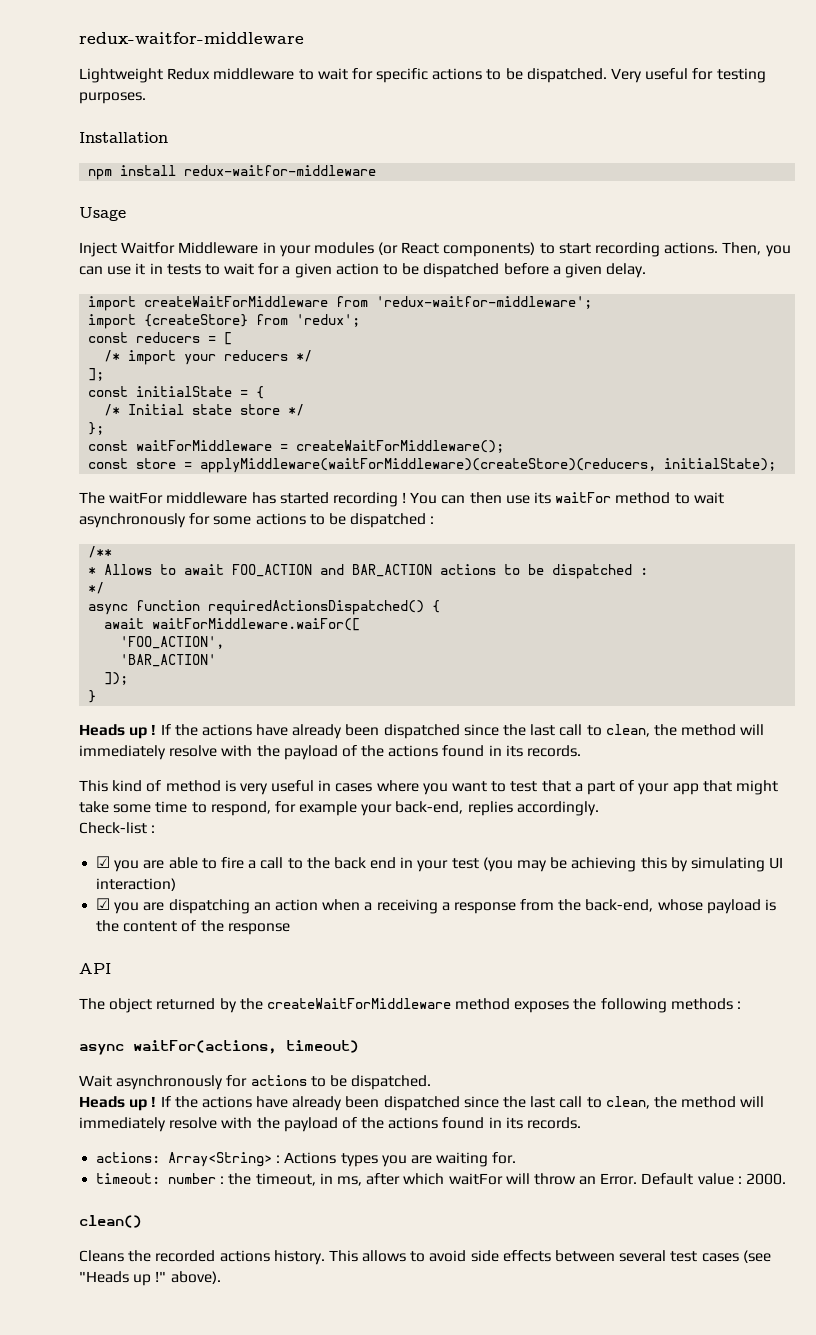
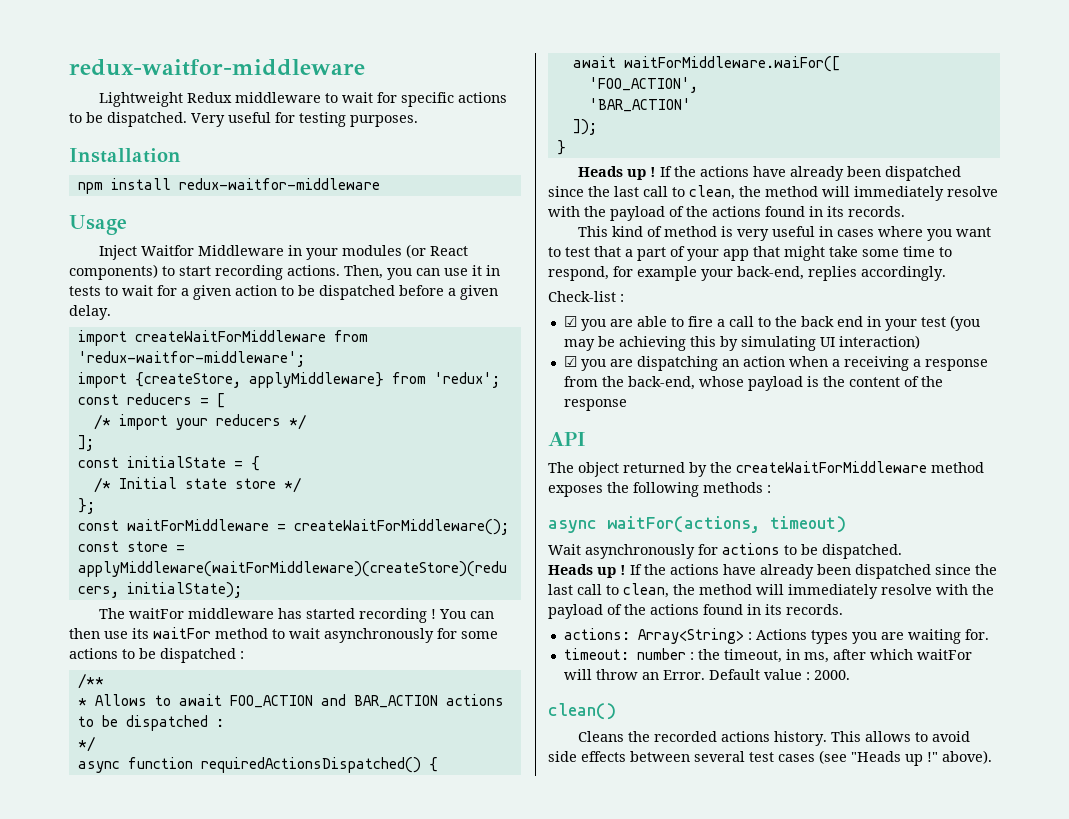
- import {createStore} from 'redux';
+ import {createStore, applyMiddleware} from 'redux';

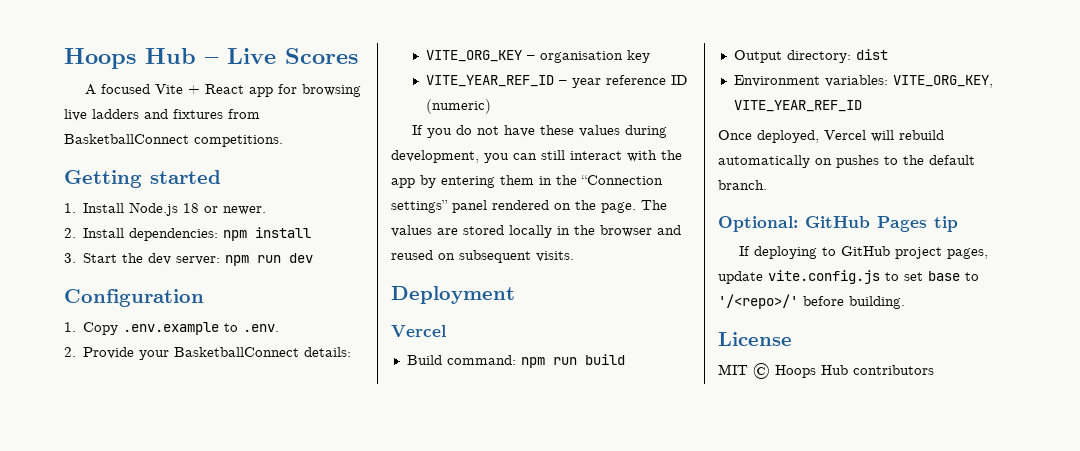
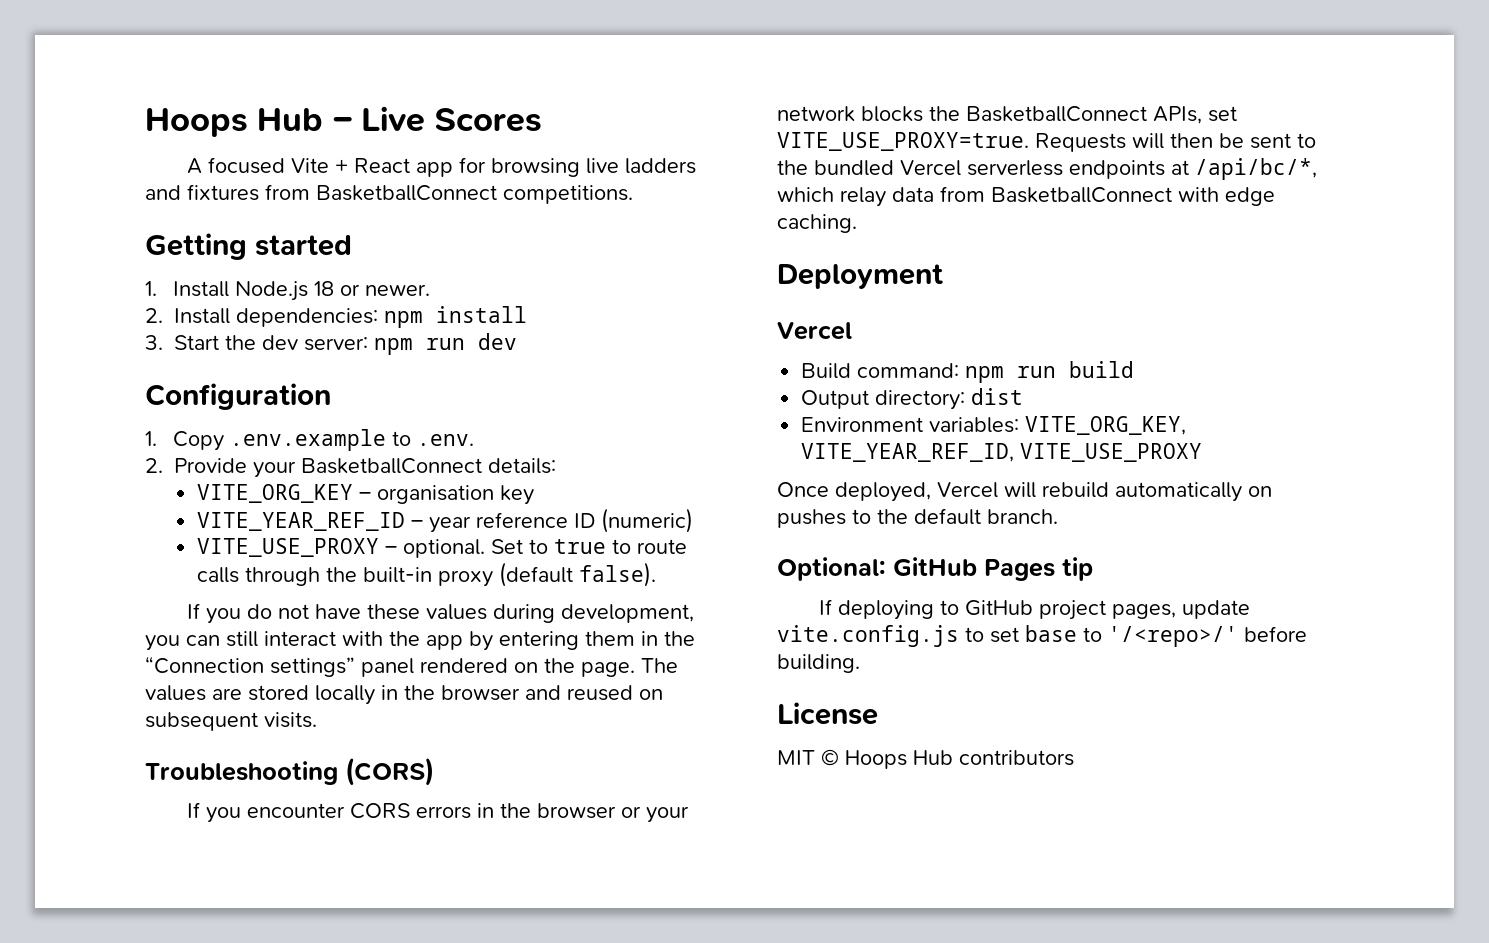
+ VITE_USE_PROXY – optional. Set to true to route calls through the built-in proxy (default false).
+ Troubleshooting (CORS)
+ If you encounter CORS errors in the browser or your network blocks the BasketballConnect APIs, set VITE_USE_PROXY=true. Requests will then be sent to the bundled Vercel serverless endpoints at /api/bc/*, which relay data from BasketballConnect with edge caching.
- Environment variables: VITE_ORG_KEY, VITE_YEAR_REF_ID
+ Environment variables: VITE_ORG_KEY, VITE_YEAR_REF_ID, VITE_USE_PROXY

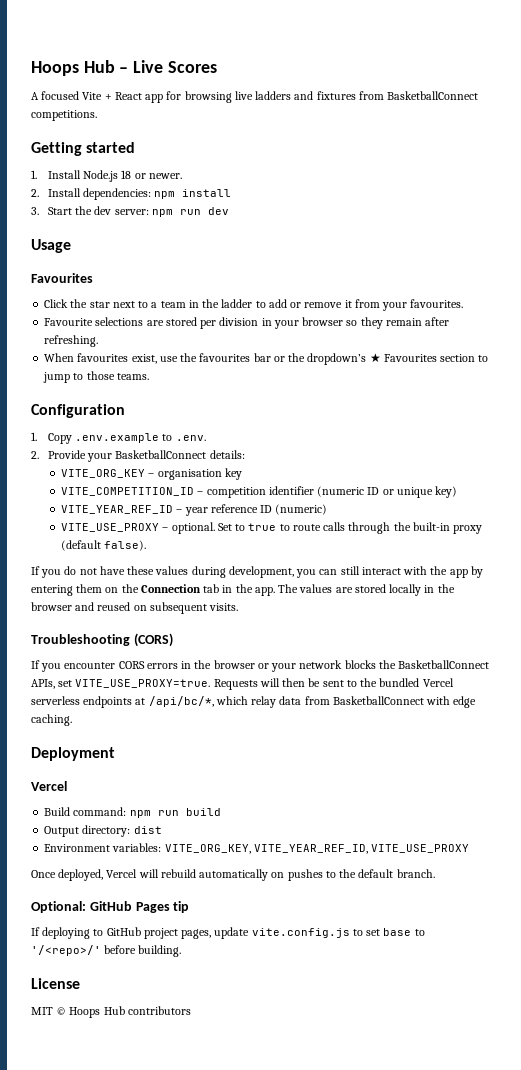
+ Usage
+ Favourites
+ Click the star next to a team in the ladder to add or remove it from your favourites.
+ Favourite selections are stored per division in your browser so they remain after refreshing.
+ When favourites exist, use the favourites bar or the dropdown’s ★ Favourites section to jump to those teams.
+ VITE_COMPETITION_ID – competition identifier (numeric ID or unique key)
- If you do not have these values during development, you can still interact with the app by entering them in the “Connection settings” panel rendered on the page.
+ If you do not have these values during development, you can still interact with the app by entering them on the Connection tab in the app.

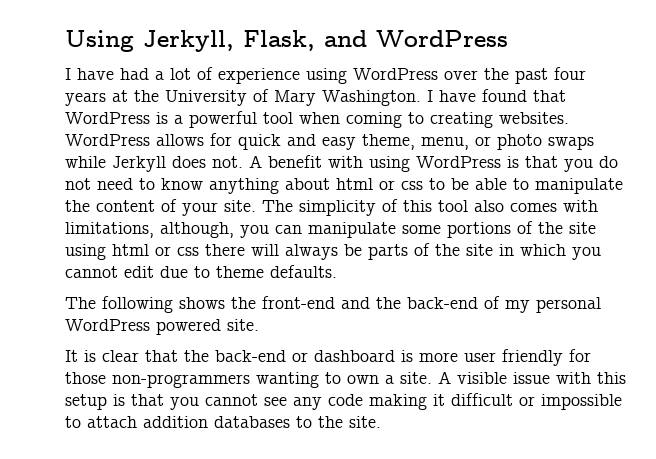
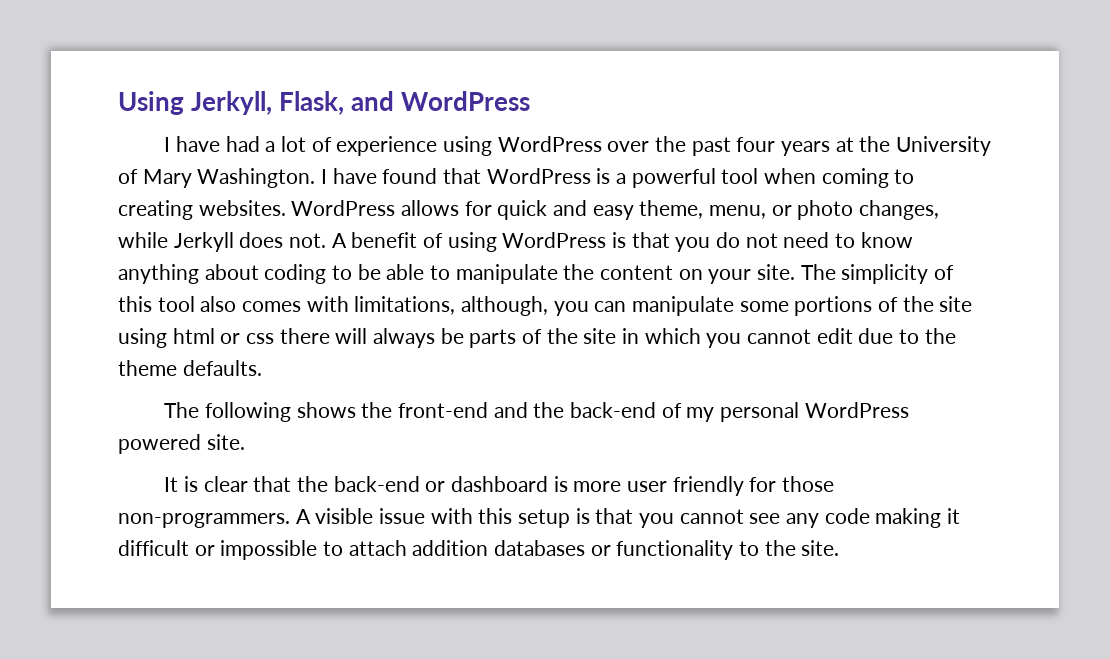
- WordPress allows for quick and easy theme, menu, or photo swaps while Jerkyll does not.
+ WordPress allows for quick and easy theme, menu, or photo changes, while Jerkyll does not.
- A benefit with using WordPress is that you do not need to know anything about html or css to be able to manipulate the content of your site.
+ A benefit of using WordPress is that you do not need to know anything about coding to be able to manipulate the content on your site.
- The simplicity of this tool also comes with limitations, although, you can manipulate some portions of the site using html or css there will always be parts of the site in which you cannot edit due to theme defaults.
+ The simplicity of this tool also comes with limitations, although, you can manipulate some portions of the site using html or css there will always be parts of the site in which you cannot edit due to the theme defaults.
- It is clear that the back-end or dashboard is more user friendly for those non-programmers wanting to own a site.
+ It is clear that the back-end or dashboard is more user friendly for those non-programmers.
- A visible issue with this setup is that you cannot see any code making it difficult or impossible to attach addition databases to the site.
+ A visible issue with this setup is that you cannot see any code making it difficult or impossible to attach addition databases or functionality to the site.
|---|
Task description -> Lines that hold the word "more" are the ones to copy from the entries above.

Answer section ->
- It is clear that the back-end or dashboard is more user friendly for those non-programmers wanting to own a site.
+ It is clear that the back-end or dashboard is more user friendly for those non-programmers.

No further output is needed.